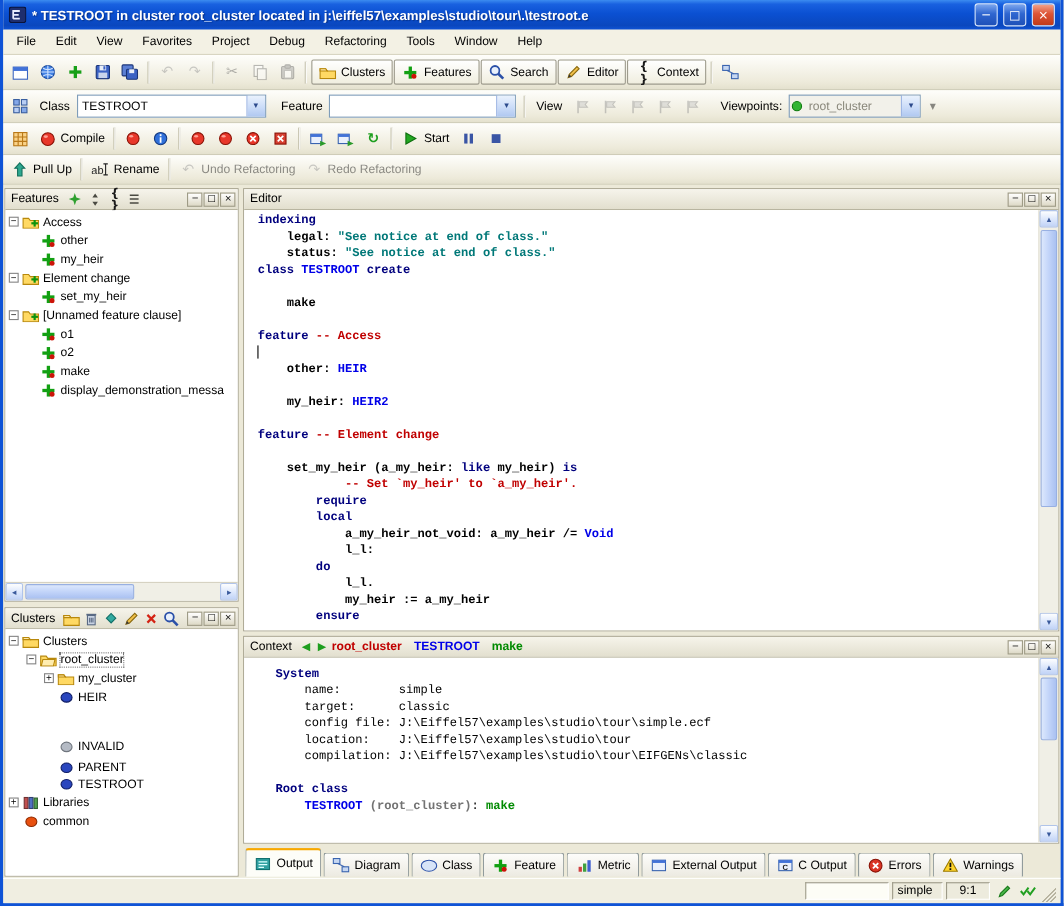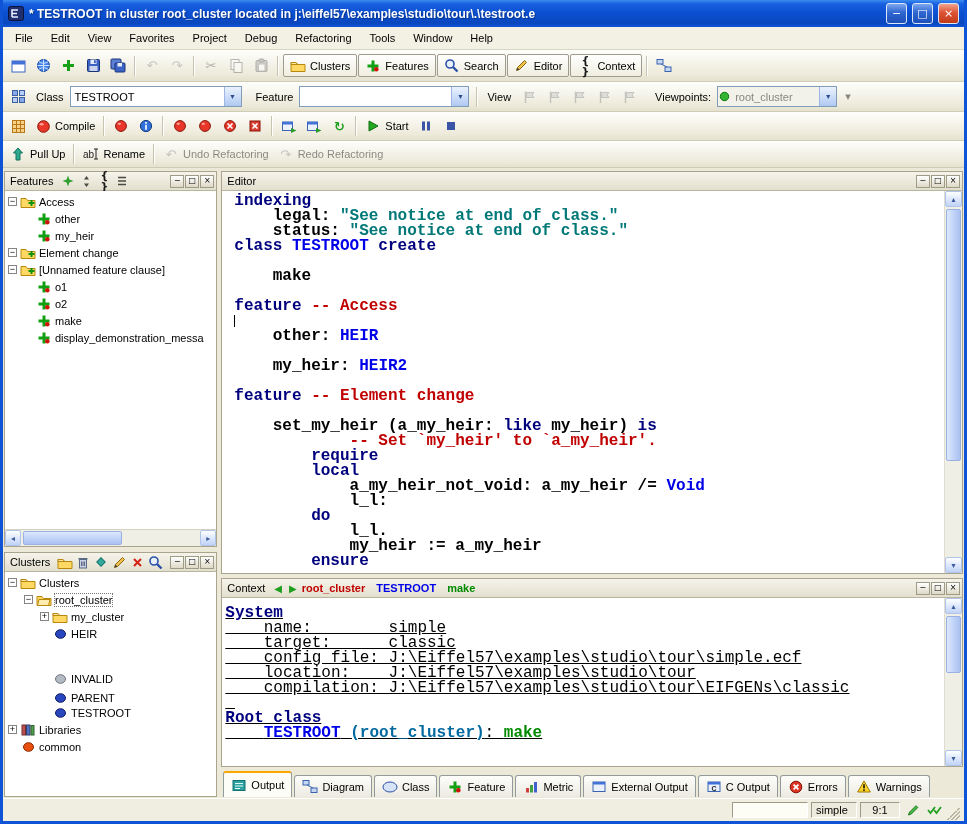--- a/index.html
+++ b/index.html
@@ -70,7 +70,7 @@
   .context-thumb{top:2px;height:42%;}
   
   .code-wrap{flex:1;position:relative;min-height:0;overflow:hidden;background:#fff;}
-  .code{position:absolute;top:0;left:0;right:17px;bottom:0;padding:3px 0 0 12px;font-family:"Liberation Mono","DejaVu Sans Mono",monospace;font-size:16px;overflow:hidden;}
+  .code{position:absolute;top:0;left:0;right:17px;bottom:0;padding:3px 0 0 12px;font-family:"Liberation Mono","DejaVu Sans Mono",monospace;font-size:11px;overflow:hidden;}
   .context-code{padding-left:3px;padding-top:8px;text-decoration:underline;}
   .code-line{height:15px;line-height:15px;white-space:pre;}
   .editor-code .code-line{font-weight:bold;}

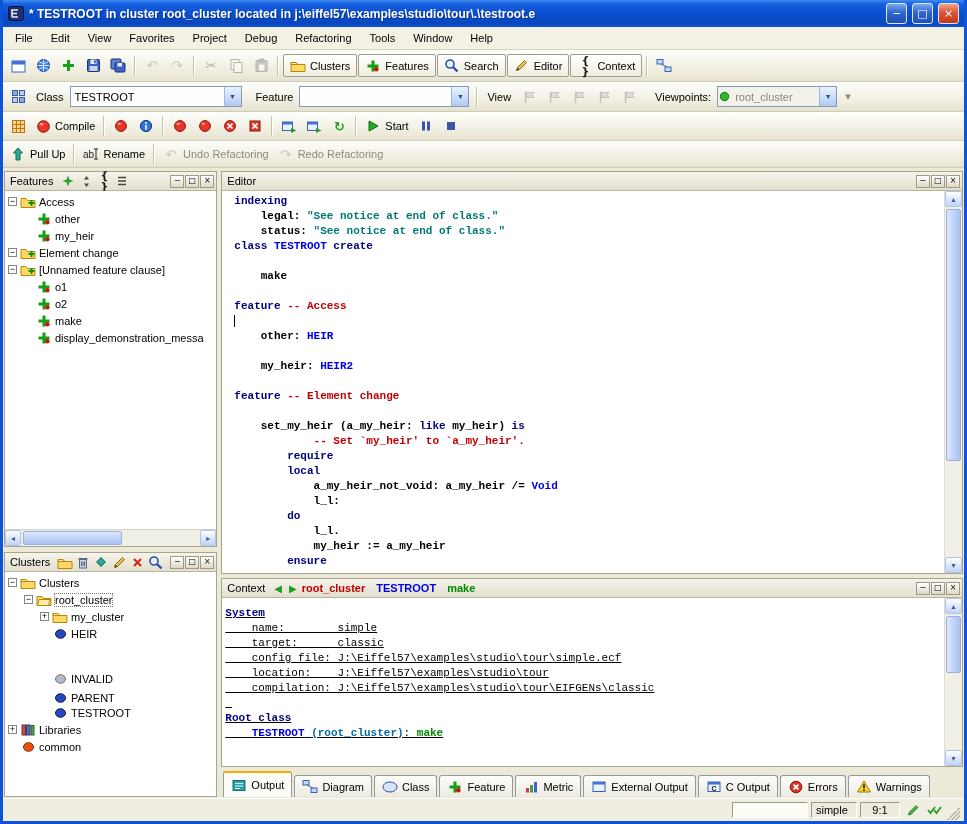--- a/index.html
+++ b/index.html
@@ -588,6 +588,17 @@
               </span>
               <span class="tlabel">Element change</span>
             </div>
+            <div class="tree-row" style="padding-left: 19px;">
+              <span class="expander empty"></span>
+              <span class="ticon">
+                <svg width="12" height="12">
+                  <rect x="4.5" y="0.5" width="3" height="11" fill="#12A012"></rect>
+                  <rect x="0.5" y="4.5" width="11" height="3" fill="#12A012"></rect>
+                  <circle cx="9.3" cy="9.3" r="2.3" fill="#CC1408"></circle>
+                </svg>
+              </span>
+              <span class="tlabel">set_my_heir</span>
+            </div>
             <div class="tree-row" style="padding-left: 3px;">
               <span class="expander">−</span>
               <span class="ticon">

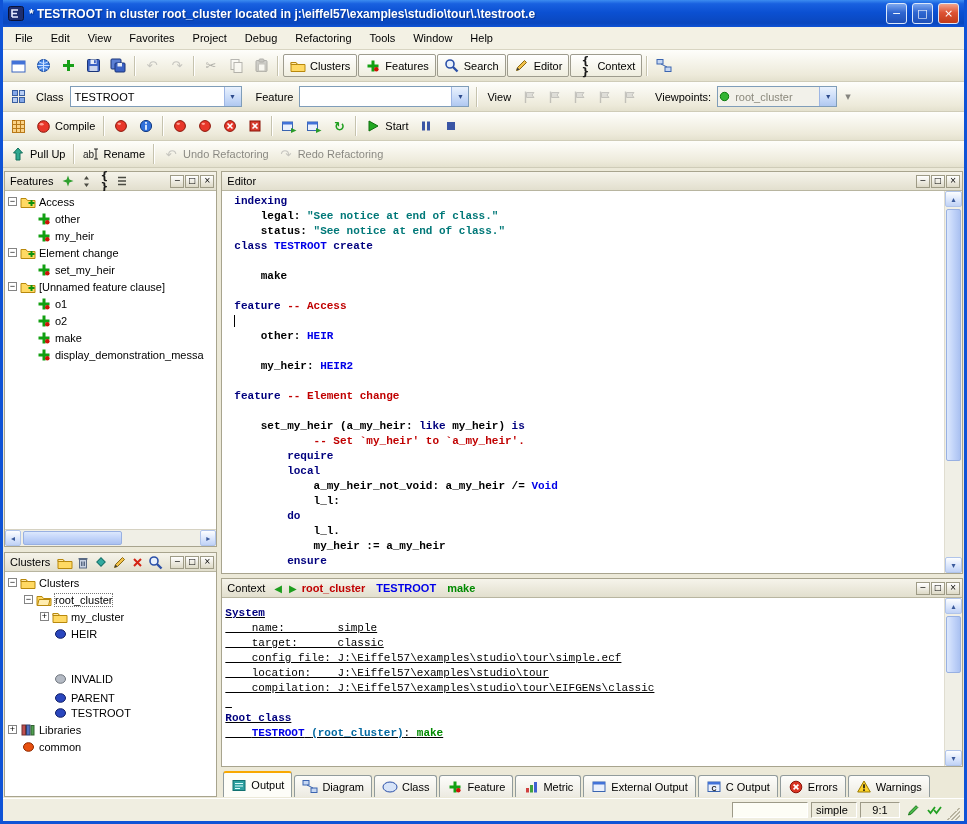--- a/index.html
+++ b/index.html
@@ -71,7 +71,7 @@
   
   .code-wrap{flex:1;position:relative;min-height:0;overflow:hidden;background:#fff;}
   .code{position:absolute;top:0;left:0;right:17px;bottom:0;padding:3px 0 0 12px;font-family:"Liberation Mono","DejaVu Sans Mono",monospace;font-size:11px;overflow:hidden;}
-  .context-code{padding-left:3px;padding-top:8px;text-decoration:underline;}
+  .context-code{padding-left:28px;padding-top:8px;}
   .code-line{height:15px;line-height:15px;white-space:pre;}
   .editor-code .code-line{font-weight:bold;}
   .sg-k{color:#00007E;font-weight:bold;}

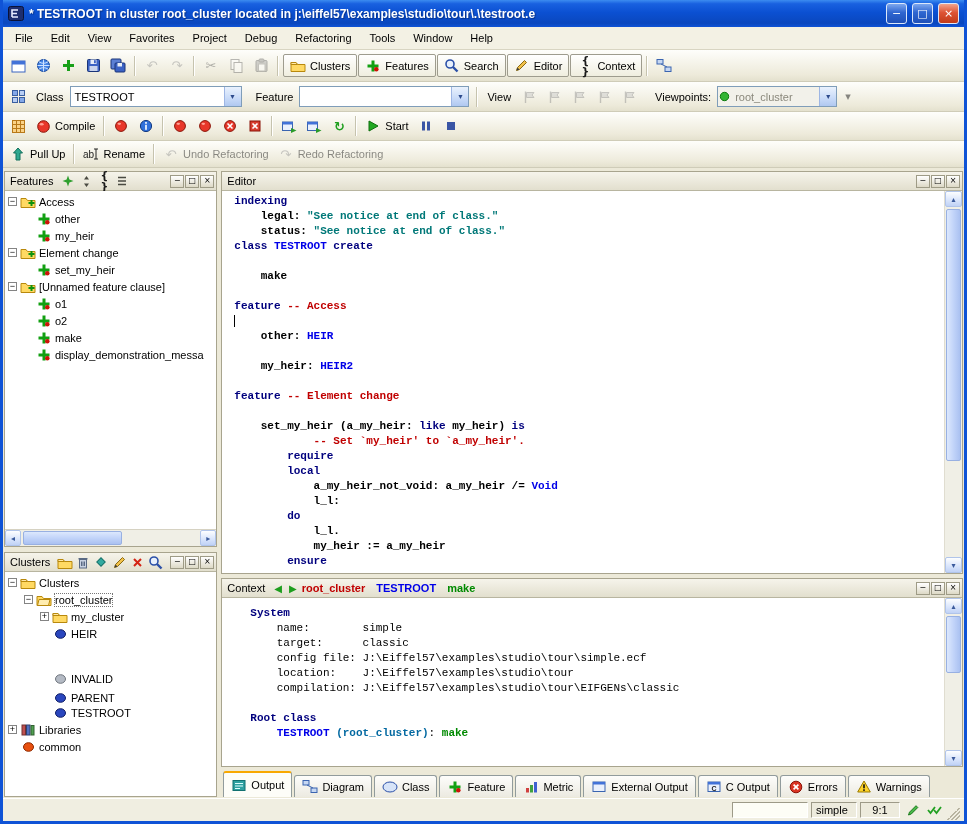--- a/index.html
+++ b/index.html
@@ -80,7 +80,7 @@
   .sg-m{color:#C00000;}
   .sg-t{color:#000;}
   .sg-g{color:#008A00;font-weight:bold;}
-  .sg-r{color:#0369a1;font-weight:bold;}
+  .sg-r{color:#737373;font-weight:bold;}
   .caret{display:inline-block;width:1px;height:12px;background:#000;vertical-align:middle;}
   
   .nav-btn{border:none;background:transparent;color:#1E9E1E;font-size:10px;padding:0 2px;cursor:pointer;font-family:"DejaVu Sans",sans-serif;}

§ About this exercise
For each line of the entries that holds the word "context", pull that line out.

§ Written answer
   .context-thumb{top:2px;height:42%;}
   .context-code{padding-left:3px;padding-top:8px;text-decoration:underline;}
-  .context-code{padding-left:3px;padding-top:8px;text-decoration:underline;}
+  .context-code{padding-left:28px;padding-top:8px;}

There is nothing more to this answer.